• Brief
From the entries below, pull out each line where "clients" appears.

Stored items:
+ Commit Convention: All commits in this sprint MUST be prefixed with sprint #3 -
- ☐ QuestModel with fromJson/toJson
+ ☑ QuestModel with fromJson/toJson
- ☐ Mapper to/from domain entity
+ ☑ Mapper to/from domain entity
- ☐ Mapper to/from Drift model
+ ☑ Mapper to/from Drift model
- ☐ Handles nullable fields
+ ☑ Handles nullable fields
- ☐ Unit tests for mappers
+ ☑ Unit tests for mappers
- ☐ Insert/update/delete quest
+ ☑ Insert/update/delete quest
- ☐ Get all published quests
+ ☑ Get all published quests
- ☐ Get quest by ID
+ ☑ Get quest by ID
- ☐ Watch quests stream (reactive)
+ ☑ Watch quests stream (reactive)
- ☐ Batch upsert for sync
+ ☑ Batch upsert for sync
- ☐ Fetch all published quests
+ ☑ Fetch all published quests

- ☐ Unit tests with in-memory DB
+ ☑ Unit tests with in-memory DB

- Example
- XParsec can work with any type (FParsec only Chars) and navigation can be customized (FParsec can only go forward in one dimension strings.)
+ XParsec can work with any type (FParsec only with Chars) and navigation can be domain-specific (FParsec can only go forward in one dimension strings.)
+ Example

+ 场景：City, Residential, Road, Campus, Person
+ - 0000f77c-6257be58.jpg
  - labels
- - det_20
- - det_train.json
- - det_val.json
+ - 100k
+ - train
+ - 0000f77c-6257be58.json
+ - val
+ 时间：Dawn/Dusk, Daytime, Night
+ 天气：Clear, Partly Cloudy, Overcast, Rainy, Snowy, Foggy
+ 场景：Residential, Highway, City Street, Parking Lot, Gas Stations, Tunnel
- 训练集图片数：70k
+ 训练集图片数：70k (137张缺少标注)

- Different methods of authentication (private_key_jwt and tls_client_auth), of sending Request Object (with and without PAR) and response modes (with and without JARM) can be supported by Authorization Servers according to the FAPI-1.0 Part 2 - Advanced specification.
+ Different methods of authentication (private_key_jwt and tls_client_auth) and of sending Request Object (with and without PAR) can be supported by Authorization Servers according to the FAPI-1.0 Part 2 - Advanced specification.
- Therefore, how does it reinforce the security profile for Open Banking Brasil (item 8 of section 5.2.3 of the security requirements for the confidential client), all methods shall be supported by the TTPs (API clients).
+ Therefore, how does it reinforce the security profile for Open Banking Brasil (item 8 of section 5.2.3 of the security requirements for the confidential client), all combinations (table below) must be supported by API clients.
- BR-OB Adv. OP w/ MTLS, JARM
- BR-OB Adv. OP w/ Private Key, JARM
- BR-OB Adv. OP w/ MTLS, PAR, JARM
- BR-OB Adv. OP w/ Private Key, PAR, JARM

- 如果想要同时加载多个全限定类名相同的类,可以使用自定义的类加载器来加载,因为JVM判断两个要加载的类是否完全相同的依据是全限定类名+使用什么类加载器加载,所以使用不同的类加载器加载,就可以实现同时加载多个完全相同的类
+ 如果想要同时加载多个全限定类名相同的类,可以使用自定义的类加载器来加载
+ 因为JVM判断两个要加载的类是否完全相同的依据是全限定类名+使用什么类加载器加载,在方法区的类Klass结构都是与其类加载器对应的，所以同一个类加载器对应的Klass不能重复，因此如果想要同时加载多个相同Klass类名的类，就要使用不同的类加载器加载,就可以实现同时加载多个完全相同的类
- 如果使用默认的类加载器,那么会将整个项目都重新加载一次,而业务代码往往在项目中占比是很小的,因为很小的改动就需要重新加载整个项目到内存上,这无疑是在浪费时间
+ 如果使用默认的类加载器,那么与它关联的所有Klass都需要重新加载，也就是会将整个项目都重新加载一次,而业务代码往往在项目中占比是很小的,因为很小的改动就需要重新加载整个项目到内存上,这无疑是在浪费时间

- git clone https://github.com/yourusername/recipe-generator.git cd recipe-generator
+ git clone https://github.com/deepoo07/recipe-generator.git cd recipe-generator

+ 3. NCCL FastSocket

• The completed task
- Therefore, how does it reinforce the security profile for Open Banking Brasil (item 8 of section 5.2.3 of the security requirements for the confidential client), all methods shall be supported by the TTPs (API clients).
+ Therefore, how does it reinforce the security profile for Open Banking Brasil (item 8 of section 5.2.3 of the security requirements for the confidential client), all combinations (table below) must be supported by API clients.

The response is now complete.